Goal of the exercise:
Give every line of the data again, exactly as it is written.

BEGIN

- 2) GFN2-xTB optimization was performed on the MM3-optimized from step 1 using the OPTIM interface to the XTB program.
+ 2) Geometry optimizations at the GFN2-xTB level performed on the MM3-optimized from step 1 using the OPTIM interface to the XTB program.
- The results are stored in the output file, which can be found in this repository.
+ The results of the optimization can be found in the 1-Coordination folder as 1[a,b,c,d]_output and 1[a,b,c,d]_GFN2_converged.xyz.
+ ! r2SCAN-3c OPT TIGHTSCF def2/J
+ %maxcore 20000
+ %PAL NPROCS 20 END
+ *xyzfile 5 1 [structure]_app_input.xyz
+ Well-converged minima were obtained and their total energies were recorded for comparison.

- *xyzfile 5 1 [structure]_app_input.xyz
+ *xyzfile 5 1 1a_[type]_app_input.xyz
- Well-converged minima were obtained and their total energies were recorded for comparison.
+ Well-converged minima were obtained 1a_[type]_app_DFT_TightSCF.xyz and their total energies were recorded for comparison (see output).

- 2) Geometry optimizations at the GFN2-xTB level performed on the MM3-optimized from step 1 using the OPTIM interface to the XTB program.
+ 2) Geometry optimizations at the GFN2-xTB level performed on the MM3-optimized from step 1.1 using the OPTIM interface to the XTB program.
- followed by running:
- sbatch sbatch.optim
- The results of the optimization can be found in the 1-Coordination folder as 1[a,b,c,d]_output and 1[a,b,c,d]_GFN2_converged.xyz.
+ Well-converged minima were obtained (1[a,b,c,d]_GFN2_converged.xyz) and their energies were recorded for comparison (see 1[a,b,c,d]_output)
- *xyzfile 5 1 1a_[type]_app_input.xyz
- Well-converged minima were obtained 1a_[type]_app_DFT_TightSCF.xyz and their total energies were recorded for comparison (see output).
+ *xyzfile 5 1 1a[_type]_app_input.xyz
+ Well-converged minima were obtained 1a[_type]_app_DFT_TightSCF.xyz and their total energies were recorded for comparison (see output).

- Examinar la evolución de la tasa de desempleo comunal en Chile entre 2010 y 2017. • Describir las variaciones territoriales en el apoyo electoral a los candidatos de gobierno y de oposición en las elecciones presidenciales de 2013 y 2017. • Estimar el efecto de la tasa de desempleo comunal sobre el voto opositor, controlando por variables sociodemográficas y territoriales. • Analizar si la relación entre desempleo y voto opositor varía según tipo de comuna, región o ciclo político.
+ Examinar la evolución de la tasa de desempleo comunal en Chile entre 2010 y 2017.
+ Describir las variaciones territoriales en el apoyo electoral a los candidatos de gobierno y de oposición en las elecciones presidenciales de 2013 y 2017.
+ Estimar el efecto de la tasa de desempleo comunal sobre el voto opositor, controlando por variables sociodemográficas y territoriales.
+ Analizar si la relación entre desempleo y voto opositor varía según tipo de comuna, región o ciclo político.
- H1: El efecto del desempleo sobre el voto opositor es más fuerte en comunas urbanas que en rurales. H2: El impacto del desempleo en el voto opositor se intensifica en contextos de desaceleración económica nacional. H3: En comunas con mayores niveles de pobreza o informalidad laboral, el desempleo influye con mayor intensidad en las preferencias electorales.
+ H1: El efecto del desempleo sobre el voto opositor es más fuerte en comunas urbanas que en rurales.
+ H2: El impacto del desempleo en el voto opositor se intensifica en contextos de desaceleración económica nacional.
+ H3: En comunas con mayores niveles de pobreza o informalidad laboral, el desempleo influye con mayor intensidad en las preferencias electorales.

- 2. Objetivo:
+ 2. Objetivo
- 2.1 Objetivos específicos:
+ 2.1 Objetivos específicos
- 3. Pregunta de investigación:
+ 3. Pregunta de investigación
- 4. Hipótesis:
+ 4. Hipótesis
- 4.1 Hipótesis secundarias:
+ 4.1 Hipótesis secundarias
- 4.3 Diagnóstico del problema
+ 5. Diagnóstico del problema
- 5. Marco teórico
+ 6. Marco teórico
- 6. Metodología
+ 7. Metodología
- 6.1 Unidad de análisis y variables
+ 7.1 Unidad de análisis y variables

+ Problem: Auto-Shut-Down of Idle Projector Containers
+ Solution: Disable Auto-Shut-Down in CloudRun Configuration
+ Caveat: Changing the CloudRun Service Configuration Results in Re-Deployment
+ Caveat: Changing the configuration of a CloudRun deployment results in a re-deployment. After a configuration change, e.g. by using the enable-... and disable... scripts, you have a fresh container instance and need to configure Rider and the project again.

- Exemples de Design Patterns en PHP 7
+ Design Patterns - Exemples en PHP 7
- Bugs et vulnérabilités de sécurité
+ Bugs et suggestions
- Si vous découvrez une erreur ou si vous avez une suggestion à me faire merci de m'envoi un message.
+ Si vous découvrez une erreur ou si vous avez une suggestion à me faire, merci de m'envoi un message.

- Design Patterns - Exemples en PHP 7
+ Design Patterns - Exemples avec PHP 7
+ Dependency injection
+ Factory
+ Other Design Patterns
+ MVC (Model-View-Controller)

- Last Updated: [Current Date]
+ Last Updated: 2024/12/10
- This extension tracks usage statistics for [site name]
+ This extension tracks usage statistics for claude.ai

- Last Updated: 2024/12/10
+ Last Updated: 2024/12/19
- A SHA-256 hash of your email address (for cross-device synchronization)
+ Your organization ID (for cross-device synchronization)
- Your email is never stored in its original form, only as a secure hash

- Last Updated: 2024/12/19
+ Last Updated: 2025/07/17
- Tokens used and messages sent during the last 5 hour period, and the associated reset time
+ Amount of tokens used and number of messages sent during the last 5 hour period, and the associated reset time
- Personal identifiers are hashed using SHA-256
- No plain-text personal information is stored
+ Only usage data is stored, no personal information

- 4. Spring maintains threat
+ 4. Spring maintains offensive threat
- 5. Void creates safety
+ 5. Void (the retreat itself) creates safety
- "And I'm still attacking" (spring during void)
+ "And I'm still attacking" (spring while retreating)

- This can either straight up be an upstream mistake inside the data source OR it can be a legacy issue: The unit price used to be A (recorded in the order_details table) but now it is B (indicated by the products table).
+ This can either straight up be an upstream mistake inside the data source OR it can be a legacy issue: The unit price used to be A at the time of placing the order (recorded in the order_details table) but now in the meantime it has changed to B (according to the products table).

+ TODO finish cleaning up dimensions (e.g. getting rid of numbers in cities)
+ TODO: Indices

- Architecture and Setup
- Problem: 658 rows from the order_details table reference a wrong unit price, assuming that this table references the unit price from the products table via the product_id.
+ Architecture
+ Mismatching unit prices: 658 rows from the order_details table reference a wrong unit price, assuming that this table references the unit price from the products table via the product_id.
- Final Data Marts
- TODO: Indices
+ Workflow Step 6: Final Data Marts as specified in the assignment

END

Output of the task:
- 2) GFN2-xTB optimization was performed on the MM3-optimized from step 1 using the OPTIM interface to the XTB program.
+ 2) Geometry optimizations at the GFN2-xTB level performed on the MM3-optimized from step 1 using the OPTIM interface to the XTB program.
- The results are stored in the output file, which can be found in this repository.
+ The results of the optimization can be found in the 1-Coordination folder as 1[a,b,c,d]_output and 1[a,b,c,d]_GFN2_converged.xyz.
+ ! r2SCAN-3c OPT TIGHTSCF def2/J
+ %maxcore 20000
+ %PAL NPROCS 20 END
+ *xyzfile 5 1 [structure]_app_input.xyz
+ Well-converged minima were obtained and their total energies were recorded for comparison.

- *xyzfile 5 1 [structure]_app_input.xyz
+ *xyzfile 5 1 1a_[type]_app_input.xyz
- Well-converged minima were obtained and their total energies were recorded for comparison.
+ Well-converged minima were obtained 1a_[type]_app_DFT_TightSCF.xyz and their total energies were recorded for comparison (see output).

- 2) Geometry optimizations at the GFN2-xTB level performed on the MM3-optimized from step 1 using the OPTIM interface to the XTB program.
+ 2) Geometry optimizations at the GFN2-xTB level performed on the MM3-optimized from step 1.1 using the OPTIM interface to the XTB program.
- followed by running:
- sbatch sbatch.optim
- The results of the optimization can be found in the 1-Coordination folder as 1[a,b,c,d]_output and 1[a,b,c,d]_GFN2_converged.xyz.
+ Well-converged minima were obtained (1[a,b,c,d]_GFN2_converged.xyz) and their energies were recorded for comparison (see 1[a,b,c,d]_output)
- *xyzfile 5 1 1a_[type]_app_input.xyz
- Well-converged minima were obtained 1a_[type]_app_DFT_TightSCF.xyz and their total energies were recorded for comparison (see output).
+ *xyzfile 5 1 1a[_type]_app_input.xyz
+ Well-converged minima were obtained 1a[_type]_app_DFT_TightSCF.xyz and their total energies were recorded for comparison (see output).

- Examinar la evolución de la tasa de desempleo comunal en Chile entre 2010 y 2017. • Describir las variaciones territoriales en el apoyo electoral a los candidatos de gobierno y de oposición en las elecciones presidenciales de 2013 y 2017. • Estimar el efecto de la tasa de desempleo comunal sobre el voto opositor, controlando por variables sociodemográficas y territoriales. • Analizar si la relación entre desempleo y voto opositor varía según tipo de comuna, región o ciclo político.
+ Examinar la evolución de la tasa de desempleo comunal en Chile entre 2010 y 2017.
+ Describir las variaciones territoriales en el apoyo electoral a los candidatos de gobierno y de oposición en las elecciones presidenciales de 2013 y 2017.
+ Estimar el efecto de la tasa de desempleo comunal sobre el voto opositor, controlando por variables sociodemográficas y territoriales.
+ Analizar si la relación entre desempleo y voto opositor varía según tipo de comuna, región o ciclo político.
- H1: El efecto del desempleo sobre el voto opositor es más fuerte en comunas urbanas que en rurales. H2: El impacto del desempleo en el voto opositor se intensifica en contextos de desaceleración económica nacional. H3: En comunas con mayores niveles de pobreza o informalidad laboral, el desempleo influye con mayor intensidad en las preferencias electorales.
+ H1: El efecto del desempleo sobre el voto opositor es más fuerte en comunas urbanas que en rurales.
+ H2: El impacto del desempleo en el voto opositor se intensifica en contextos de desaceleración económica nacional.
+ H3: En comunas con mayores niveles de pobreza o informalidad laboral, el desempleo influye con mayor intensidad en las preferencias electorales.

- 2. Objetivo:
+ 2. Objetivo
- 2.1 Objetivos específicos:
+ 2.1 Objetivos específicos
- 3. Pregunta de investigación:
+ 3. Pregunta de investigación
- 4. Hipótesis:
+ 4. Hipótesis
- 4.1 Hipótesis secundarias:
+ 4.1 Hipótesis secundarias
- 4.3 Diagnóstico del problema
+ 5. Diagnóstico del problema
- 5. Marco teórico
+ 6. Marco teórico
- 6. Metodología
+ 7. Metodología
- 6.1 Unidad de análisis y variables
+ 7.1 Unidad de análisis y variables

+ Problem: Auto-Shut-Down of Idle Projector Containers
+ Solution: Disable Auto-Shut-Down in CloudRun Configuration
+ Caveat: Changing the CloudRun Service Configuration Results in Re-Deployment
+ Caveat: Changing the configuration of a CloudRun deployment results in a re-deployment. After a configuration change, e.g. by using the enable-... and disable... scripts, you have a fresh container instance and need to configure Rider and the project again.

- Exemples de Design Patterns en PHP 7
+ Design Patterns - Exemples en PHP 7
- Bugs et vulnérabilités de sécurité
+ Bugs et suggestions
- Si vous découvrez une erreur ou si vous avez une suggestion à me faire merci de m'envoi un message.
+ Si vous découvrez une erreur ou si vous avez une suggestion à me faire, merci de m'envoi un message.

- Design Patterns - Exemples en PHP 7
+ Design Patterns - Exemples avec PHP 7
+ Dependency injection
+ Factory
+ Other Design Patterns
+ MVC (Model-View-Controller)

- Last Updated: [Current Date]
+ Last Updated: 2024/12/10
- This extension tracks usage statistics for [site name]
+ This extension tracks usage statistics for claude.ai

- Last Updated: 2024/12/10
+ Last Updated: 2024/12/19
- A SHA-256 hash of your email address (for cross-device synchronization)
+ Your organization ID (for cross-device synchronization)
- Your email is never stored in its original form, only as a secure hash

- Last Updated: 2024/12/19
+ Last Updated: 2025/07/17
- Tokens used and messages sent during the last 5 hour period, and the associated reset time
+ Amount of tokens used and number of messages sent during the last 5 hour period, and the associated reset time
- Personal identifiers are hashed using SHA-256
- No plain-text personal information is stored
+ Only usage data is stored, no personal information

- 4. Spring maintains threat
+ 4. Spring maintains offensive threat
- 5. Void creates safety
+ 5. Void (the retreat itself) creates safety
- "And I'm still attacking" (spring during void)
+ "And I'm still attacking" (spring while retreating)

- This can either straight up be an upstream mistake inside the data source OR it can be a legacy issue: The unit price used to be A (recorded in the order_details table) but now it is B (indicated by the products table).
+ This can either straight up be an upstream mistake inside the data source OR it can be a legacy issue: The unit price used to be A at the time of placing the order (recorded in the order_details table) but now in the meantime it has changed to B (according to the products table).

+ TODO finish cleaning up dimensions (e.g. getting rid of numbers in cities)
+ TODO: Indices

- Architecture and Setup
- Problem: 658 rows from the order_details table reference a wrong unit price, assuming that this table references the unit price from the products table via the product_id.
+ Architecture
+ Mismatching unit prices: 658 rows from the order_details table reference a wrong unit price, assuming that this table references the unit price from the products table via the product_id.
- Final Data Marts
- TODO: Indices
+ Workflow Step 6: Final Data Marts as specified in the assignment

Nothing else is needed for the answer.